Smith was an outstanding all-around athlete at Buffalo State College, earning All-American honors in three sports: basketball, soccer and track. At Bellport High School on Long Island, Smith was a standout on the soccer and basketball teams, and also set a state high jump record of 6 ft 6 in (1.98 m). However, it was on the basketball court that Smith shone brightest, teaming with Durie Burns to lead the Bengals to three straight conference championships, including a trip to the Final Four of the NCAA Division II Tournament in 1970, where Smith earned All-Tournament honors.


Buffalo Braves

Smith surprised everyone in training camp, and he made the final roster cuts. Despite standing only 6-foot-3, he was assigned to play forward. He averaged 13.4 points per game in his rookie season. Smith continued to improve beyond expectation, drawing on his tremendous speed, quickness and leaping ability. His style of play, along with contemporaries like Julius Erving, marked by fast breaks and "above the rim" ball movements influenced the offensive style of the NBA in the late 1970s and early 1980s. Playing alongside league scoring champion Bob McAdoo, Smith averaged 21.8 points per game in the 1975–76 season, and was named to the All-NBA Second Team.

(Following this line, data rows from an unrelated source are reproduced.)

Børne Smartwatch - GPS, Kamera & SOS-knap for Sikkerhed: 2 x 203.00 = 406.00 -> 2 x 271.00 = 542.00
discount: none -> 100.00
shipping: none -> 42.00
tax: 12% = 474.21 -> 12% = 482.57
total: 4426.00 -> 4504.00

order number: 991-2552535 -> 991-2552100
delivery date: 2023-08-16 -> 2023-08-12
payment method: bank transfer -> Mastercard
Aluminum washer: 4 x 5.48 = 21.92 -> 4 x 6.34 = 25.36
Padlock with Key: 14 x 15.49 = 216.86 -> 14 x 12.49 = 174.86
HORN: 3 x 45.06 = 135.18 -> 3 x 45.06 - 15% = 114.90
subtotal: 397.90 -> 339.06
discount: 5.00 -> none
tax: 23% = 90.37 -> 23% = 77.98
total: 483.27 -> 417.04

The highlight of Smith's career was the 1978 NBA All-Star Game, where he came off the bench to lead all scorers with 27 points, and was named the game's Most Valuable Player.[1]

Buffalo's change in name

Smith played for seven years for the Braves until the franchise became the San Diego Clippers in 1978. That first year with the Clippers, Smith had his fourth consecutive season averaging over 20 points per game.

Cleveland Cavaliers

In 1979, Smith was traded to the Cleveland Cavaliers, where he was named team captain and played for two years.

New York Knicks

He spent the 1981 season with the New York Knicks.

Return to the Clippers

The next season, Smith moved back to San Diego for another season.

Iron Man Streak

On November 3, 1982, Smith played in his 845th consecutive NBA game, breaking Johnny Kerr's iron man record.[2] The game was a 130–111 loss to the Philadelphia 76ers in which Smith started and scored 14 points. Smith's iron man streak ended at 906 games when he played his last game with the Clippers on March 13, 1983. The record was later surpassed by A. C. Green in 1997.

Atlanta Hawks

Smith was traded to the Atlanta Hawks, where he played 15 games before retiring.

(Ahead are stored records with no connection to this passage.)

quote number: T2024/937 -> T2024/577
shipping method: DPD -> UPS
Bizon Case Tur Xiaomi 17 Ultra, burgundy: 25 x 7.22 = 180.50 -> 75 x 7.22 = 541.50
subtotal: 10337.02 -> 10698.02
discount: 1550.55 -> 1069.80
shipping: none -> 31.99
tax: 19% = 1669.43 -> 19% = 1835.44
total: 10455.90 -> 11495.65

In early 1975 at age 26, while nearing the height of his basketball career, Smith turned lots of heads at a tryout for the expansion Tampa Bay Rowdies of the North American Soccer League. The Rowdies' management had hoped to sign the two-time college soccer All-American for the outdoor season as one of their "required" American players; however, his contract with the Braves would not allow him to play professional soccer at the time.[3] A year later while in between basketball contracts, the Rowdies gave him another look,[4][5] but it wasn't meant to be. After a third and final tryout in 1977, Rowdies coach Eddie Firmani felt that the combination of playing pro basketball and not playing any soccer for so long had diminished Smith's soccer skills too much.[6][7]

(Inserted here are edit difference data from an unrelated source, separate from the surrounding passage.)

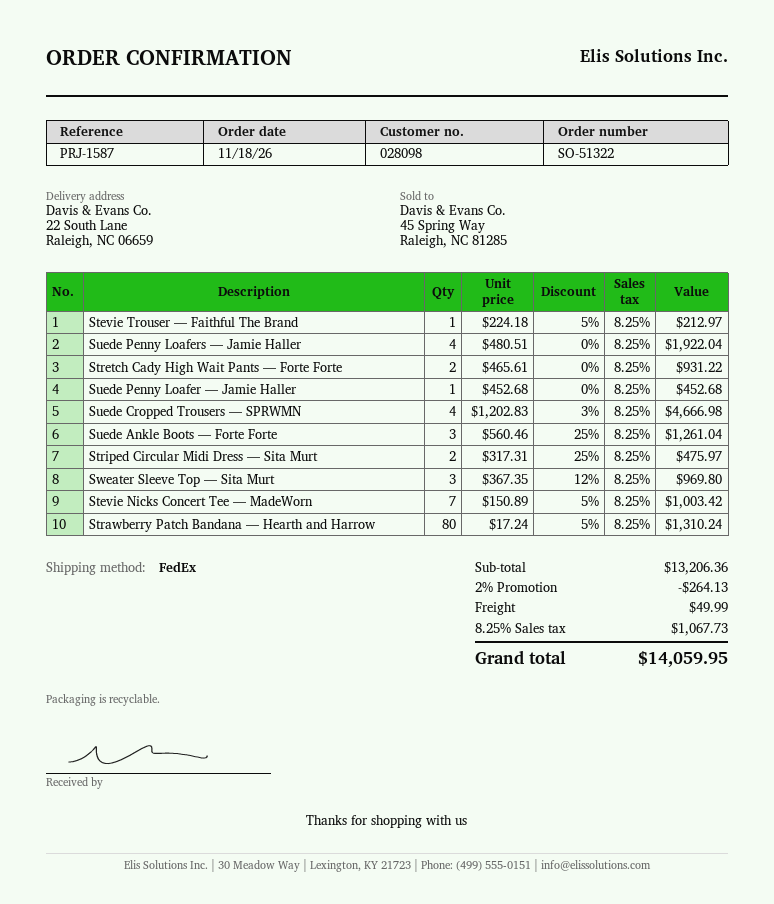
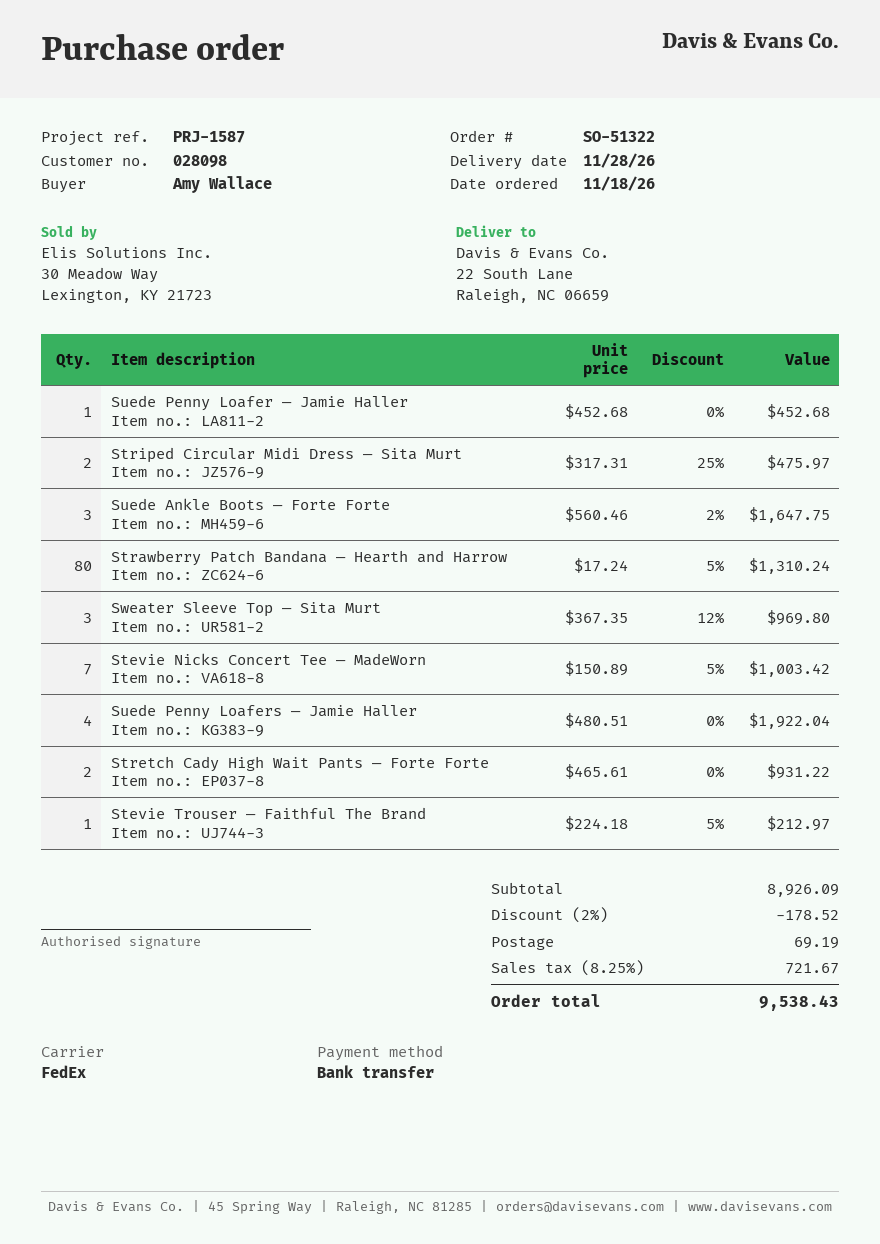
Suede Cropped Trousers — SPRWMN: 4 x 1202.83 - 3% = 4666.98 -> none
Suede Ankle Boots — Forte Forte: 3 x 560.46 - 25% = 1261.04 -> 3 x 560.46 - 2% = 1647.75
subtotal: 13206.36 -> 8926.09
discount: 2% = 264.13 -> 2% = 178.52
shipping: 49.99 -> 69.19
tax: 8.25% = 1067.73 -> 8.25% = 721.67
total: 14059.95 -> 9538.43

After retiring as a player, Smith was an NBA league executive whose duties included assisting former players in need, and he was a coach in the Continental Basketball Association before working at Mohegan Sun in Uncasville, where he worked in marketing.[1]

Smith was inducted into the Suffolk Sports Hall of Fame on Long Island in the Basketball Category with the Class of 1990.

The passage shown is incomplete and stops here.